JWE Abstracts 

Vol.13 No.5&6 November 1, 2014

Research Articles:

Towards Automatic Construction of Skyline Composite Services (pp361-377)
       
Shiting Wen, Qing Li, Liwen He, An Liu, Jianwen Tao, and Longjin Lv
Due to the rapid increase of available web services over the Internet, service-oriented architecture has been regarded as one of the most promising web technologies. Moreover, enterprises are able to employ outsourcing software to build and publish their business applications as services, the latter can be accessible via the Web by other people or organizations. While there are a large number of web services available, often no single web service can satisfy a concrete user request, so one has to compose multiple basic services to fulfill a complex requirement. Web service composition enables dynamic and seamless integration of business applications on the Web. The traditional composition methods select the best composite service through defining a simple weight-additive method based on a utility function. But a service has multiple dimensions of non-functional properties, so how to assign weight for each QoS dimension is a non-trivial issue. In this article, we propose algorithms to compose skyline or top-k composite services for a given user request automatically. Experimental results show that our approach can find all skyline or a set of top-k composite services effectively and efficiently.

Gathering Web Pages of Entities with High Precision (pp378-404)
       
Byung-Wo On, Muhammad Omar, Gyu Sang Choi, and Junbeom Kwon
A search engine like Yahoo looks for entities such as specific people, places, or things on web pages with search queries. Depending on the granularity of query keywords and performance of a search engine, the retrieved web pages may be in very large number having lots of irrelevant web pages and may be also not in proper order. It's infeasible to manually decide the relevance of each web page due to the large number of retrieved web pages. Another challenge is to develop a language independent relevance classification of search results provided by a search engine.
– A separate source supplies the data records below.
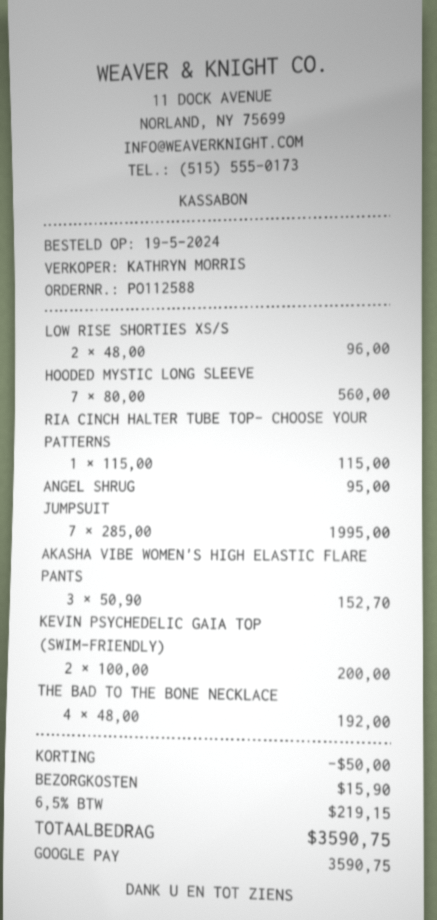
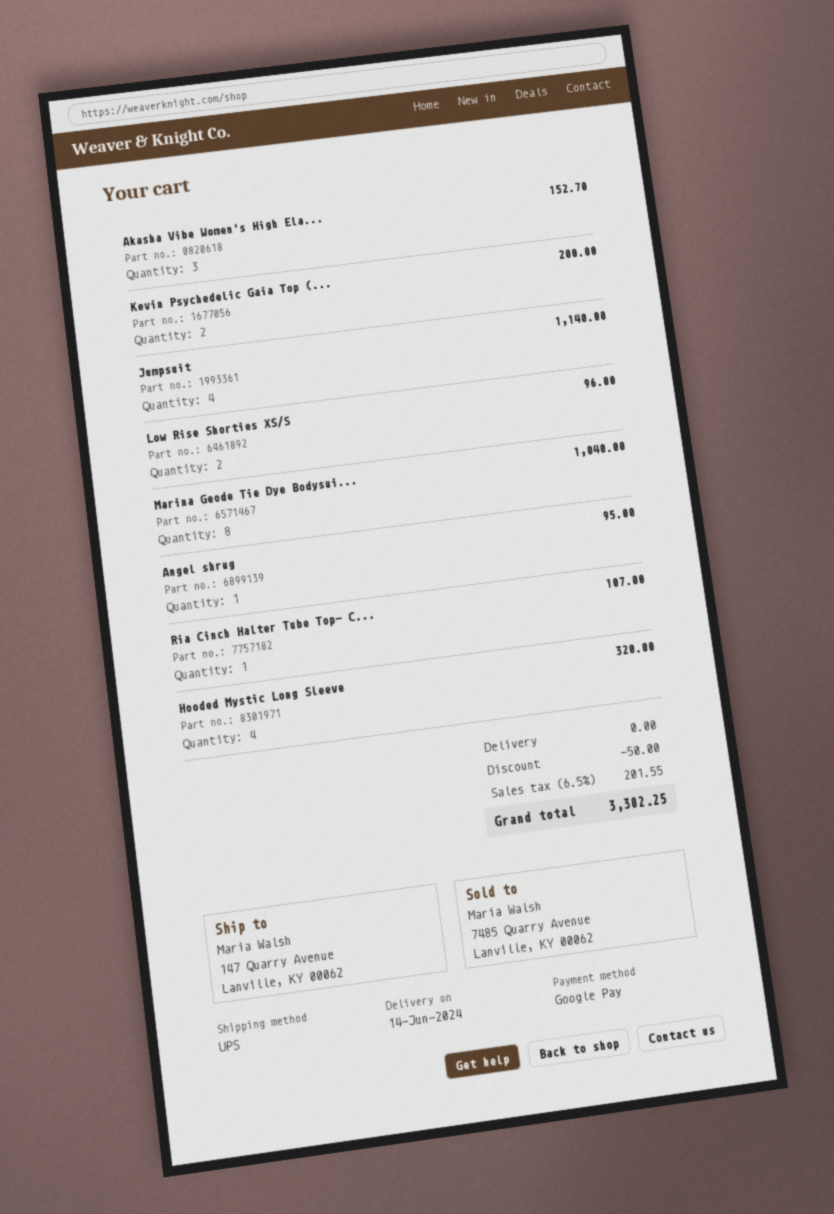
HOODED MYSTIC LONG SLEEVE: 7 for 560.00 -> 4 for 320.00
RIA CINCH HALTER TUBE TOP- CHOOSE YOUR PATTERNS: 1 for 115.00 -> 1 for 107.00
JUMPSUIT: 7 for 1995.00 -> 4 for 1140.00
THE BAD TO THE BONE NECKLACE: 4 for 192.00 -> none
Marina Geode Tie Dye Bodysui...: none -> 8 for 1040.00
shipping: 15.90 -> 0.00
tax: 6.5% = 219.15 -> 6.5% = 201.55
total: 3590.75 -> 3302.25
To improve the quality of a search engine it is desirable to automatically evaluate the results of a search engine and decide the relevance of retrieved web pages with the user query and the intended entity, the query is all about. A step towards this improvement is to prune irrelevant web pages out by understanding the needs of a user in order to discover knowledge of entities in a particular domain. We propose a novel method to improve the precision of a search engine which is language independent and also free from search engine query logs and user clicks through data (widely used in recent times). We devise language independent novel features to build support vector machine relevance classification model using which we can automatically classify whether a web page retrieved by a search engine is relevant or not to the desired entity.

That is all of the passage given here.